There was nothing more to say. They got up, turned the corner back to the dining room, where the other brothers were deep in conversation and claret. On their return, Flemyng went to the lobby to ring Francesca. She told him to contact Lucy, urgently.
He rang, sounding unsure. ‘What is it?’
She said there was no trouble of an official kind, for once. But did he remember that on Sunday night – there was an awkward pause – she had mentioned that she was writing something personal. Yes. Well, it had come to pass. She’d been offered her next posting, and had made her decision. ‘I was going to say no, but I’ve changed my mind. I wanted you to be the first to know.’ Flemyng was embarrassed to feel relief, but he did. ‘Where?’
‘Washington, in October.’
He found himself laughing. ‘Well, I’ll see you there from time to time, no doubt.’ He congratulated her, and strode back inside feeling an inner glow that he hadn’t known for many days.

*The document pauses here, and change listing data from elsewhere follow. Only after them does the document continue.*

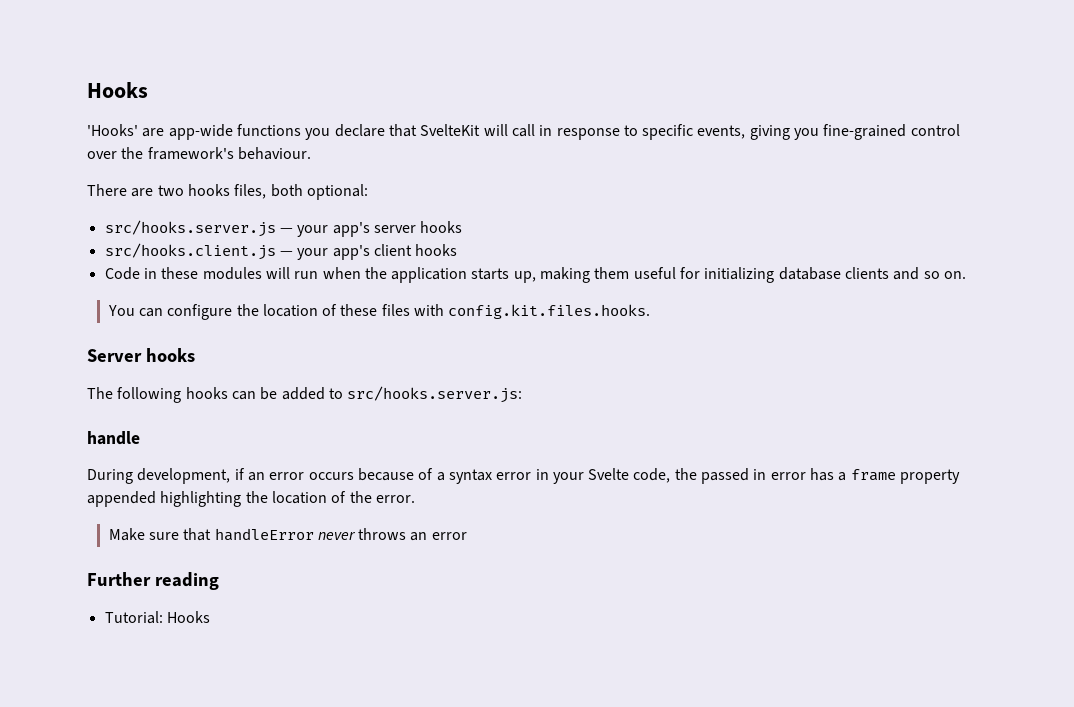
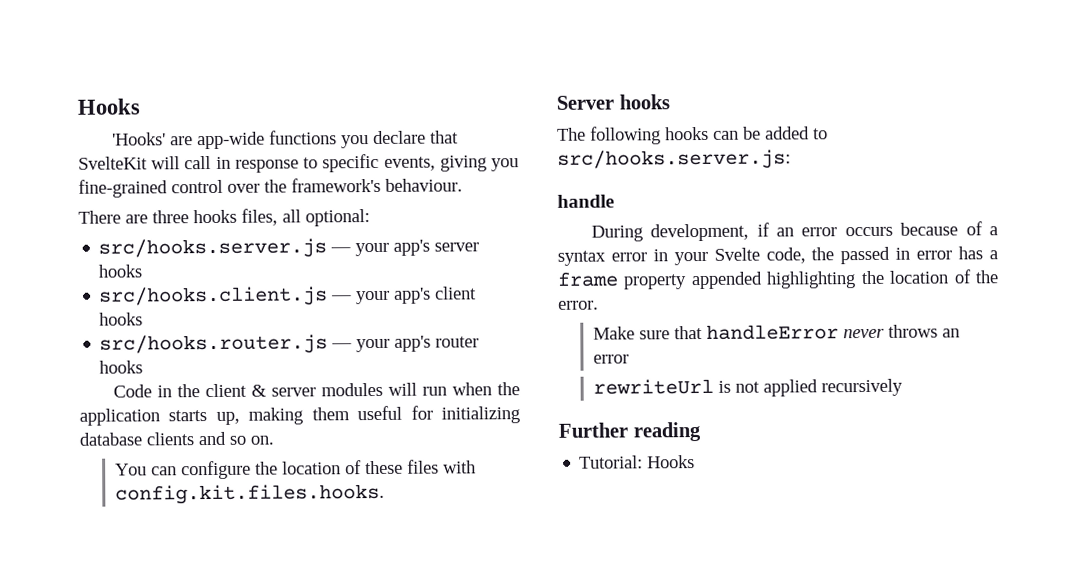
- There are two hooks files, both optional:
+ There are three hooks files, all optional:
- Code in these modules will run when the application starts up, making them useful for initializing database clients and so on.
+ src/hooks.router.js — your app's router hooks
+ Code in the client & server modules will run when the application starts up, making them useful for initializing database clients and so on.
+ rewriteUrl is not applied recursively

It lasted for a few minutes. They shared a glass or two, Abel left to speak to Maria, and Mungo spoke to Paul about Altnabuie, and how the brothers would soon be together on the hill and the loch. He described the world that he’d always known, the place that sustained him. Paul’s expression of envy was genuine. He could almost hear the burn tumbling through the woods, the dogs racing for the hill.

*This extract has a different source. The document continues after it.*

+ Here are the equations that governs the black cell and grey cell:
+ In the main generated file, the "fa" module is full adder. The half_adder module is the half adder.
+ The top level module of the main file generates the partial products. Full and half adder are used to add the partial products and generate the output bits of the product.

The moments stretched out happily. Abel came back. Then Paul was summoned by a porter’s knock on the door and a quiet word. He was gone for nearly ten minutes. When he returned he stood in the corner of the room, and became an outline in the shadows with a tableau of pictures behind him, standing away from a wall light that cast a soft spotlight beside him, and watched over by an Edwardian actor dressed as a Shakespearean king. Flemyng saw that his shoulders were drooping. He straightened a little, and his head went back. Then he turned, a hand at one cheek.
‘It’s not over. There’s a last act.’
During the days that followed, Mungo confessed to his brothers that he wondered when he heard that announcement whether he could hold his emotions in check. As a man whose carefully balanced life had been disturbed by the eruption of family secrets, he was vulnerable to the rising temperature that he felt around him, the flow of events bringing on a fever that he thought of as a proxy for his brother’s distress. At Paul’s words, he said he found it difficult to breathe, then turned light-headed, thinking himself liable at any moment to let his distress show, even to collapse. It was almost too much to feel another turn of the screw. Flemyng saw him stiffen with great effort when Paul spoke. Abel was quite still, arms at his side. Everyone in the room would later conclude that somewhere in the happy confusion and the heat of that climactic gathering they knew what Paul was about to say.
‘Ruskin is dead.’
‘Mungo, please,’ said Flemyng, breaking the quiet that had fallen. ‘If you don’t mind.’ His brother rose and left the room a little unsteadily, closing the door behind him with a benign gesture. They heard his footsteps cross the hall.
‘Overdose,’ said Paul.
‘That was his driver on the phone, patched straight through by the switchboard,’ Paul explained. ‘He was due to pick Jonathan up for the airport. He’d planned it, so it seems. Left the door open so that he would be found. As he has been.’